Three Key Transmission Links Get $1.3B Boost With Federal Capacity Contracts
Three interregional transmission lines connecting six U.S. states will receive the first $1.3 billion tranche of $2.5 billion in federal funding designated under the Transmission Facilitation Program (TFP), a revolving fund enacted by the 2021 Bipartisan Infrastructure Act.
The U.S. Department of Energy (DOE) Grid Deployment Office’s (GDO’s) first picks under the TFP, unveiled on Oct. 30, will provide federal investment and initial cost recovery, serving as “capacity contracts” to provide up-front “anchor tenant” funding on new and upgraded transmission lines.
The DOE’s TFP selections—a combined transmission capacity of 3.5 GW—unveiled on Monday include:
TransCanyon’s 1.5-GW Cross-Tie 500 kV Transmission Line. The 214-mile project will connect Utah and Nevada when it goes into service in 2027 and potentially relieve congestion on other key transmission lines in the region. It is also designed to allow California, Nevada, Utah, and Wyoming to import and export renewable energy. TransCanyon estimates the project’s estimated cost is $750 million.

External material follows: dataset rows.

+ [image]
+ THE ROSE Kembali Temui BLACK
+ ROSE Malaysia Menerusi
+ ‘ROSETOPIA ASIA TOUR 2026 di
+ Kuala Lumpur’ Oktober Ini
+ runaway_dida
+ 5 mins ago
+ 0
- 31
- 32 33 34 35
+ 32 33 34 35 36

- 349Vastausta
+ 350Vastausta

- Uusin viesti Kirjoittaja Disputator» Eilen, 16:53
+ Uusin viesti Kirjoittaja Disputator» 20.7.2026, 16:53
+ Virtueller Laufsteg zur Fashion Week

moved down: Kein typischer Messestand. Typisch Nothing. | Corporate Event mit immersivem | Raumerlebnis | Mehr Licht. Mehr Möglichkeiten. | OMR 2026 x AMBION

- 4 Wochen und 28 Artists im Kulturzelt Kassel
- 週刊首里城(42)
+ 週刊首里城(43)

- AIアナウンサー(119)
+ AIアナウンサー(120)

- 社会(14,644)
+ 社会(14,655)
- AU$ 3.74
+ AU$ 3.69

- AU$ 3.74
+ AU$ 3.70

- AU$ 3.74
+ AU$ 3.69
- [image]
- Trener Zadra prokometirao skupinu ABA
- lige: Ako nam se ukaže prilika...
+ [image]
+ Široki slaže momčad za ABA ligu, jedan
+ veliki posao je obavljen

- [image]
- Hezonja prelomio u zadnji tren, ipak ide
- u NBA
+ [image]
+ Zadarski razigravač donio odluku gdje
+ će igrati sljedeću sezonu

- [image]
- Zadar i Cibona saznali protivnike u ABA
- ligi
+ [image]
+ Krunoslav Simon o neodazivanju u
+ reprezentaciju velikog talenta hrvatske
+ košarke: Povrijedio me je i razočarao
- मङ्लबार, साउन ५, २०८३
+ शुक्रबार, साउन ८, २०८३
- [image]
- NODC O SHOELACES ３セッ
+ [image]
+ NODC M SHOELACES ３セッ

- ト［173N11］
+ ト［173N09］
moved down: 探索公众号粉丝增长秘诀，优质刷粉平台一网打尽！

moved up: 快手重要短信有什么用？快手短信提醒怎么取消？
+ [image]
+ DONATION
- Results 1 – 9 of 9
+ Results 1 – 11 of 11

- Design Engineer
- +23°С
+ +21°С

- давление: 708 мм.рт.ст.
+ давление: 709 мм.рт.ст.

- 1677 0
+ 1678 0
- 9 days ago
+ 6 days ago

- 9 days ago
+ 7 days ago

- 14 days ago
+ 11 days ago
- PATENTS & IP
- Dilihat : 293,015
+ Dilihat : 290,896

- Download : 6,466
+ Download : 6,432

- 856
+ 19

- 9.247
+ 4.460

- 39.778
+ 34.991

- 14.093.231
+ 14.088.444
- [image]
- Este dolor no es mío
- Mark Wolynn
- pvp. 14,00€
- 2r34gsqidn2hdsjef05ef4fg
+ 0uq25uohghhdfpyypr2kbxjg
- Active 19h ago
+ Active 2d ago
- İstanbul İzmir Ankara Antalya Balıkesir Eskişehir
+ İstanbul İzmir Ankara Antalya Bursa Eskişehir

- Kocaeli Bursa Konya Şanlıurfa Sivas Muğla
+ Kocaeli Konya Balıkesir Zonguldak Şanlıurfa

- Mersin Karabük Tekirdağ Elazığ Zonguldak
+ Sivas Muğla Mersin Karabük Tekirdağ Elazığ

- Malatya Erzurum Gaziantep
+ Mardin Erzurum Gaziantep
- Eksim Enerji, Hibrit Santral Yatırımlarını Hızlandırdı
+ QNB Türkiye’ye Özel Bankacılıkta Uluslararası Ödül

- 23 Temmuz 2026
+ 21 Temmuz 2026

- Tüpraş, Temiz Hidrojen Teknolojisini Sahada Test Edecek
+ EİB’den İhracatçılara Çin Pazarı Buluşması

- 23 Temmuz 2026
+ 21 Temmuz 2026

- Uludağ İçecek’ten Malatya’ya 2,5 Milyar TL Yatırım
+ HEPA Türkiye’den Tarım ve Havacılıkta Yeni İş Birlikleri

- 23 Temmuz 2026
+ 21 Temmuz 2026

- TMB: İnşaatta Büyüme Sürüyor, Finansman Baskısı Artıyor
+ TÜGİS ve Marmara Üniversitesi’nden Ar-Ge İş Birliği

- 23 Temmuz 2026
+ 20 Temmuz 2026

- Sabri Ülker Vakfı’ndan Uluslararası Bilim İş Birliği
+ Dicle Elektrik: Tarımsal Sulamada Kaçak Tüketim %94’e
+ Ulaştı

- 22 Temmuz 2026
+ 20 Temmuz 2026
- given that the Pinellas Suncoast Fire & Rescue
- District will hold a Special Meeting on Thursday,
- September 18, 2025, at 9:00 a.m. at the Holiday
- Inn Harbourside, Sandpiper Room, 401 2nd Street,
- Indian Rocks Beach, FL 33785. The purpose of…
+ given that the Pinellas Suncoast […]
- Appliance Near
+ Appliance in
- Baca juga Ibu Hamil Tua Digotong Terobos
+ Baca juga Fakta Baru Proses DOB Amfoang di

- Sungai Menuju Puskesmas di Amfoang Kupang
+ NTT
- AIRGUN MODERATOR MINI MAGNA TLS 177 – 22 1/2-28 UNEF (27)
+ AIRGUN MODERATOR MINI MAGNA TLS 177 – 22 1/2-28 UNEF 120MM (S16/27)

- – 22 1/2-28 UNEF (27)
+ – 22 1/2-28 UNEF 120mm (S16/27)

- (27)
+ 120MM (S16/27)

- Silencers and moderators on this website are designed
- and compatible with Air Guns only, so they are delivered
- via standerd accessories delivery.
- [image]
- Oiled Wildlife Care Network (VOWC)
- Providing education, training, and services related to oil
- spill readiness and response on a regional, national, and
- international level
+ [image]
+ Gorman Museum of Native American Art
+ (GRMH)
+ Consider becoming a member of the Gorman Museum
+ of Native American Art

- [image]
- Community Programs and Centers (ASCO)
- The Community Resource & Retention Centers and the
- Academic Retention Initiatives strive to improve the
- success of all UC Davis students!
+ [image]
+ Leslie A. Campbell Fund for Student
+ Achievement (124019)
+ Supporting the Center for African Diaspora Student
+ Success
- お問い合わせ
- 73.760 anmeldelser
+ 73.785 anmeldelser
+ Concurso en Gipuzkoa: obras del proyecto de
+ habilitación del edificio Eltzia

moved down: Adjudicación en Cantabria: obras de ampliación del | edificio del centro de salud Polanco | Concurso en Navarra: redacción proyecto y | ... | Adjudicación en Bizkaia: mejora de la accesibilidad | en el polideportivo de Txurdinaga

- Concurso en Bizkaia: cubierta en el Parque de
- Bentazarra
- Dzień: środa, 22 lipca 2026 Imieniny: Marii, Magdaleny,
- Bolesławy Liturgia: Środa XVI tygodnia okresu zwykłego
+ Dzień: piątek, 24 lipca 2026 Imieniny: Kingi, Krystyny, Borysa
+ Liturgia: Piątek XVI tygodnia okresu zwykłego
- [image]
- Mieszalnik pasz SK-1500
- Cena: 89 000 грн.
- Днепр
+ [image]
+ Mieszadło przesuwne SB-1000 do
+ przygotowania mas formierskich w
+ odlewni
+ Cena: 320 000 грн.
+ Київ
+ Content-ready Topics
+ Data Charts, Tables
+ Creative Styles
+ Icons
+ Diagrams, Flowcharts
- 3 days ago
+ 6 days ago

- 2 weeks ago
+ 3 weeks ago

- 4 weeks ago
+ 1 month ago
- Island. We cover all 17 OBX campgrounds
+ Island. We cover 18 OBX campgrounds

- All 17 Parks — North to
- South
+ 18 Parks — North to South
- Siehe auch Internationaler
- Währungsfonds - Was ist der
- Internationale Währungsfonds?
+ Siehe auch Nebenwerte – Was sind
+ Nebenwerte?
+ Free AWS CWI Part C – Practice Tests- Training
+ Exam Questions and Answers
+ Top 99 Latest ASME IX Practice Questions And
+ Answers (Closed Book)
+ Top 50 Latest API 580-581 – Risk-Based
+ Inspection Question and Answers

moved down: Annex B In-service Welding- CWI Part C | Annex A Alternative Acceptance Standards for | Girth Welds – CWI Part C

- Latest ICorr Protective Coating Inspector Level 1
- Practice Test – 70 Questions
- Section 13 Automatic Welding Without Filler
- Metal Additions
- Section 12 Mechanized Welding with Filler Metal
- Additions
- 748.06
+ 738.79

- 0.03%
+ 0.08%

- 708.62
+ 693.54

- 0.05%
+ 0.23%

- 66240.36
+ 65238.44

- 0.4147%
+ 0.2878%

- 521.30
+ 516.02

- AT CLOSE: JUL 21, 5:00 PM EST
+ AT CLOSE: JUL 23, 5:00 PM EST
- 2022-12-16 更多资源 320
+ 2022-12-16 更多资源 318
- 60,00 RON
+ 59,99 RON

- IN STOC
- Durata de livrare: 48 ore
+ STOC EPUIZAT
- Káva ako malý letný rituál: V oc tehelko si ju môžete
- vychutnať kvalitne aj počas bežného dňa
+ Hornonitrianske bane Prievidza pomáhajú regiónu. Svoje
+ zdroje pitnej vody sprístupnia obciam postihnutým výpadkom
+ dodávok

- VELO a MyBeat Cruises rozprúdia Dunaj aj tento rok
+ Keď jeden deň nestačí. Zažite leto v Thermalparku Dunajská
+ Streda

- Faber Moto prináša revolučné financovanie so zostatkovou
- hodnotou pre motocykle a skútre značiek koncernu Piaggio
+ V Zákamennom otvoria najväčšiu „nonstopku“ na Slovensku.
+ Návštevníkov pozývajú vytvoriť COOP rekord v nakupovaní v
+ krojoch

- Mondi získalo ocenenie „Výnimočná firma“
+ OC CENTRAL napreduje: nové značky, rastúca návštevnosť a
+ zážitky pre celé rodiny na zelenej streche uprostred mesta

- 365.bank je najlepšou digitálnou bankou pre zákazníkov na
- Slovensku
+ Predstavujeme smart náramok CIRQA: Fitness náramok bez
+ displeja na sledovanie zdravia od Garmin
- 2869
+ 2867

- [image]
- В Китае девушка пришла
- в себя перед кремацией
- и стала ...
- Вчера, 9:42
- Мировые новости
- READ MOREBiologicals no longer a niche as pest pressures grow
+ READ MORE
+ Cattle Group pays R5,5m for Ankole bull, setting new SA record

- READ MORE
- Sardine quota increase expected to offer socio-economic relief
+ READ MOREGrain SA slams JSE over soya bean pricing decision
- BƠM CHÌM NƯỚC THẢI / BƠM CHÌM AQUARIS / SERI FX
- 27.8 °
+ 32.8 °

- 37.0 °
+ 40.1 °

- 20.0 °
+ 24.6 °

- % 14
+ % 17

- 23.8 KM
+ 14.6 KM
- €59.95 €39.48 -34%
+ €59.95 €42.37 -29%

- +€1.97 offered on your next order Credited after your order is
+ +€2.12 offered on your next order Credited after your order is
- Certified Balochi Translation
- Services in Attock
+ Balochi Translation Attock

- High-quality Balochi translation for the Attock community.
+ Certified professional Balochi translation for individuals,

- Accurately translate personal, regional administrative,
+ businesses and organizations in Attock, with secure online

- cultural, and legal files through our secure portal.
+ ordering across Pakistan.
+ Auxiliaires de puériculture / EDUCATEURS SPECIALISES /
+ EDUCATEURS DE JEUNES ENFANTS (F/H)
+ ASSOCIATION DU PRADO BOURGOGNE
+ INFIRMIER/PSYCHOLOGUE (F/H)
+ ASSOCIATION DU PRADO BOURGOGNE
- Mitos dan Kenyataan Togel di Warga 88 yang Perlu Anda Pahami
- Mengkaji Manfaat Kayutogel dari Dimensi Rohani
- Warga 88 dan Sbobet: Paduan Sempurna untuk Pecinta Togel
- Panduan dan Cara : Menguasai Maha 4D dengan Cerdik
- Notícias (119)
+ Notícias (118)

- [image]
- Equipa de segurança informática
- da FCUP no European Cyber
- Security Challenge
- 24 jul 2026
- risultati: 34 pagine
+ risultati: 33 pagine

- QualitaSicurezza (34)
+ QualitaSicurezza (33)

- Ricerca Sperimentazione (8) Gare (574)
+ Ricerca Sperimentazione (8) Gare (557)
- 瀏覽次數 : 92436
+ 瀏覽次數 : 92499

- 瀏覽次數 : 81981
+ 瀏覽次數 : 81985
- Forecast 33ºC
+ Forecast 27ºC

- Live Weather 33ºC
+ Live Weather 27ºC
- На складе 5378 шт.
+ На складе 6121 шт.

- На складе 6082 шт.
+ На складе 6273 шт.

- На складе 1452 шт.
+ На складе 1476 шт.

National Grid’s Twin States Clean Energy Link. The 1.2-GW high voltage direct current (HVDC) project is proposed to serve as a bidirectional line between New England and Québec, Canada. “As a bi-directional line, Twin States will enable clean energy producers in New England, such as offshore wind, to export excess capacity to Quebec during times of lower domestic demand, providing a critical boost to the region’s clean energy economy,” National Grid notes. National Grid estimates the Twin States proposal could cost of “under $2 billion to design, engineer, permit, and build,” though it notes the figure “is subject to change as we receive more information and conduct outreach to stakeholders.” It suggests project construction would occur between late 2026–2030, with the project going online in 2030–2031.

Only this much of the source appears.